In April 2018, the International Chamber of Commerce ruled in favour of ConocoPhillips, granting US$2.1 billion in recovery payments. Hemming and hawing on PDVSA’s part forced ConocoPhillips’ hand, and it began to seize control of terminals and cargo ships in the Caribbean operated by PDVSA or its American subsidiary Citgo. A tense standoff – where PDVSA’s carriers were ordered to return to national waters immediately – was resolved when PDVSA reached a payment agreement in August. As part of the deal, ConocoPhillips agreed to suspend any future disputes over the matter with PDVSA.
The key word being ‘future’. ConocoPhillips has an existing contractual arbitration – also at the ICC – relating to the separate Corocoro project. That decision is also expected to go towards the American firm.
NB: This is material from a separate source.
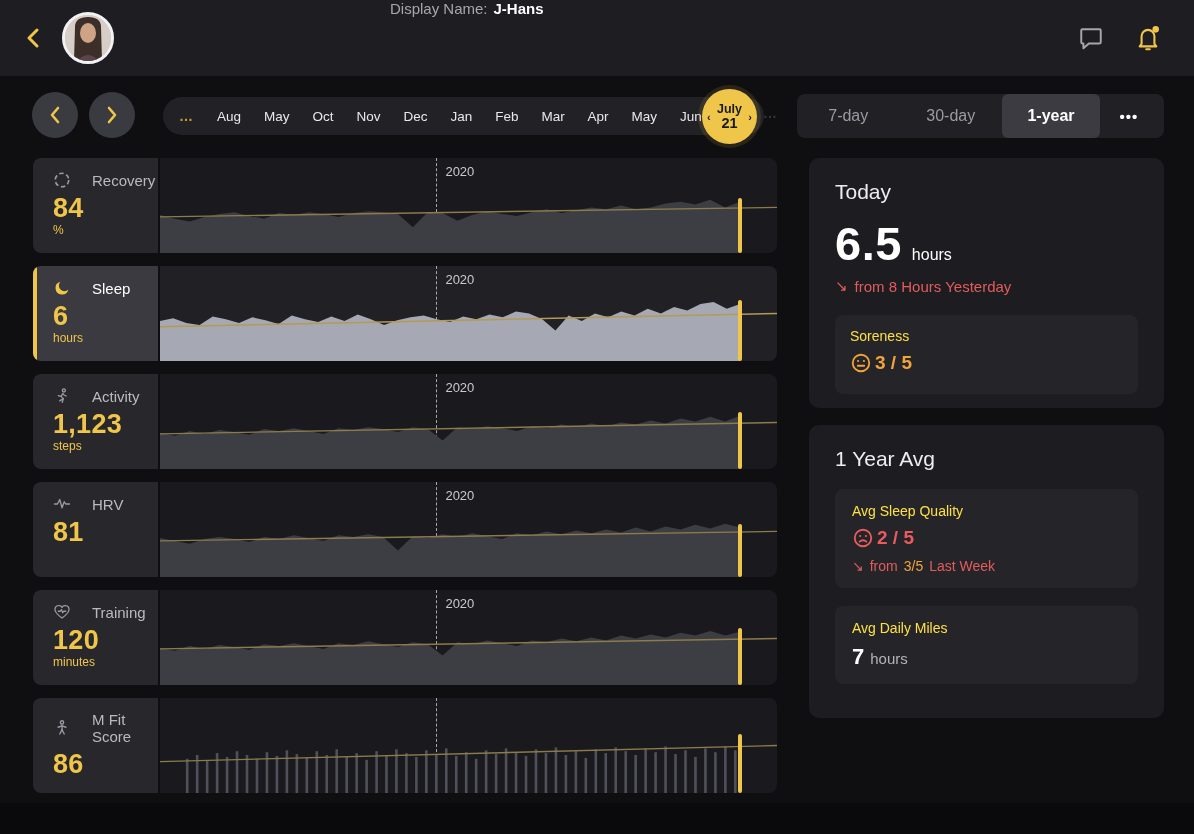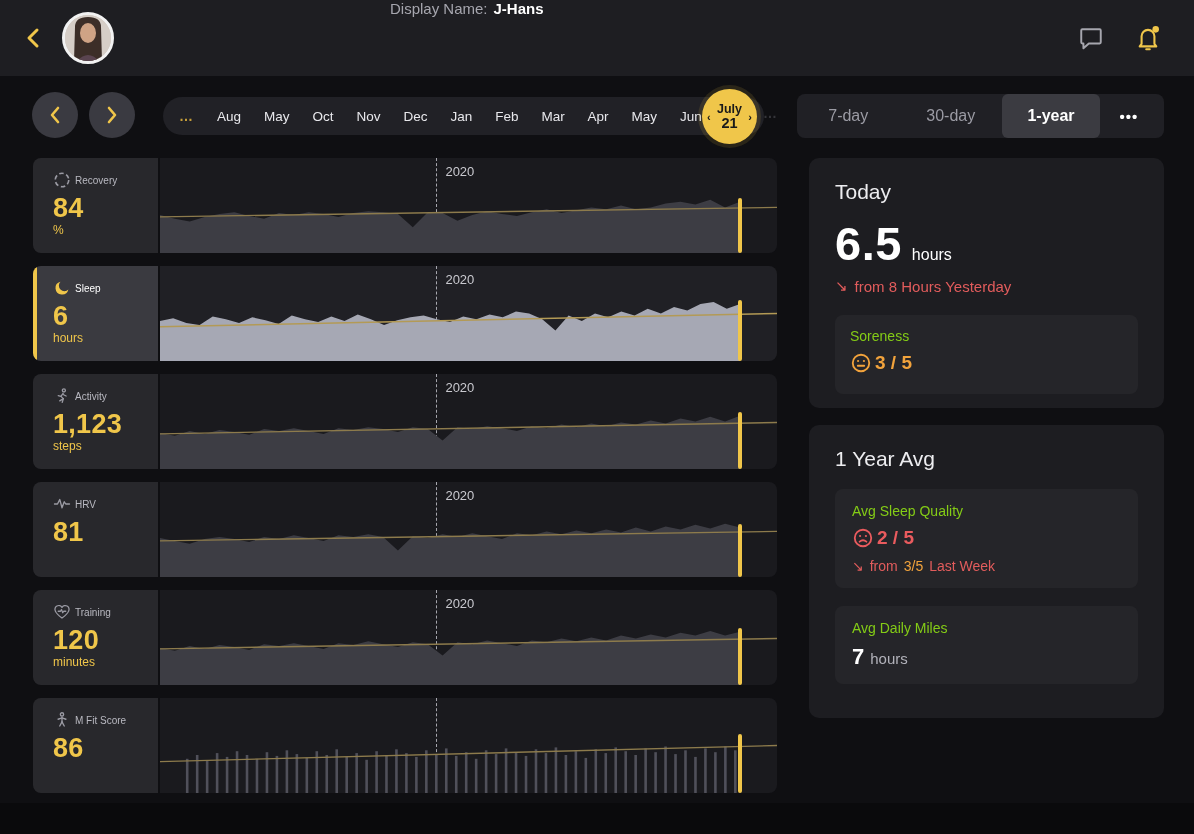"Recovery" .mtitle { font-size: 10px -> 15px; gap: 4px -> 21px }
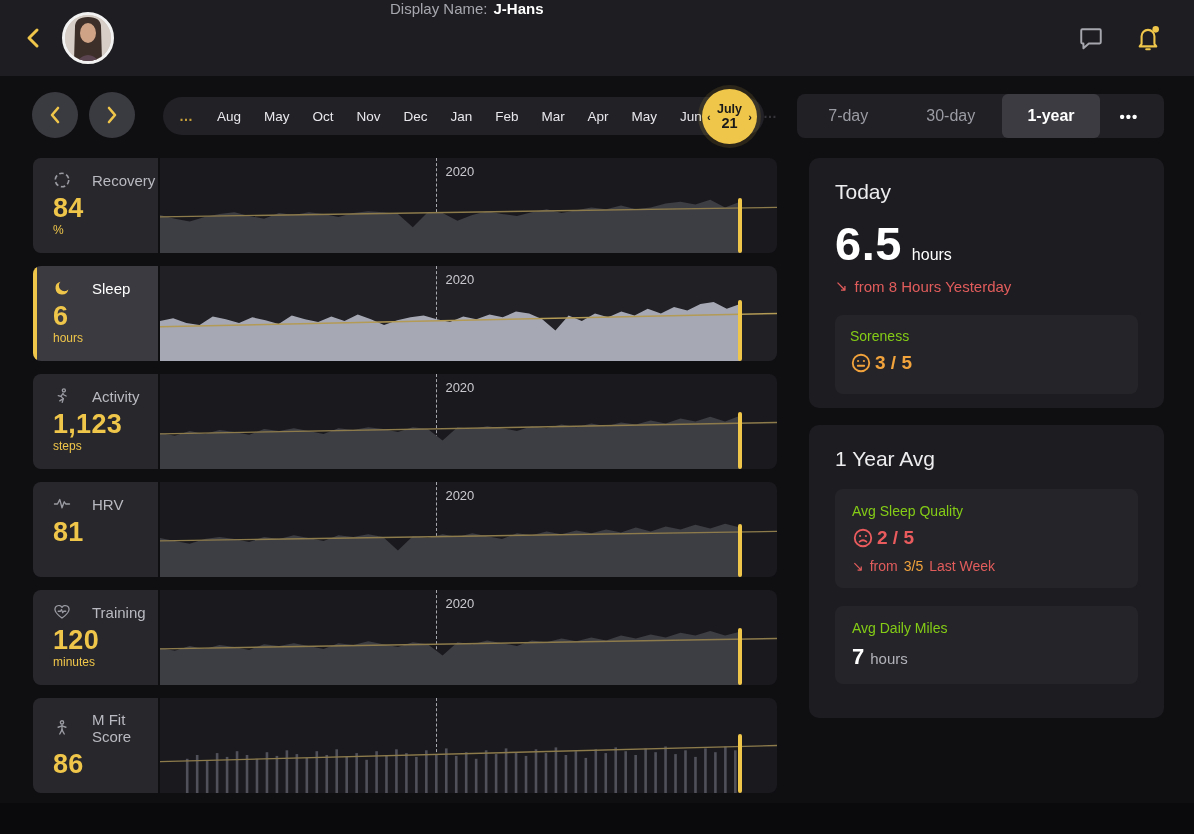"Soreness" .mini-lbl { color: #84cc16 -> #fde047 }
But more troubling is that a third dispute has just been settled by the International Centre for Settlement of Investment Disputes tribunal in favour of ConocoPhillips. This action was brought against the government of Venezuela for initiating the nationalisation process, and the ‘unlawful expropriation’ would require a US$8.7 billion payment. Though the action was brought against the government, its coffers are almost entirely stocked by sales of PDVSA crude, essentially placing further burden on an already beleaguered company. A similar action brought about by ExxonMobil resulted in a US$1.4 billion payout; however, that was overturned at the World Bank in 2017.
But it might not end there. The danger (at least on PDVSA’s part) is that these decisions will open up floodgates for any creditors seeking damages against Venezuela. And there are quite a few, including several smaller oil firms and players such as gold miner Crystallex, who is owed US$1.2 billion after the gold industry was nationalised in 2011. If the situation snowballs, there is a very tempting target for creditors to seize – Citgo, PDVSA’s crown jewel that operates downstream in the USA, which remains profitable. And that would be an even bigger disaster for PDVSA, even by current standards.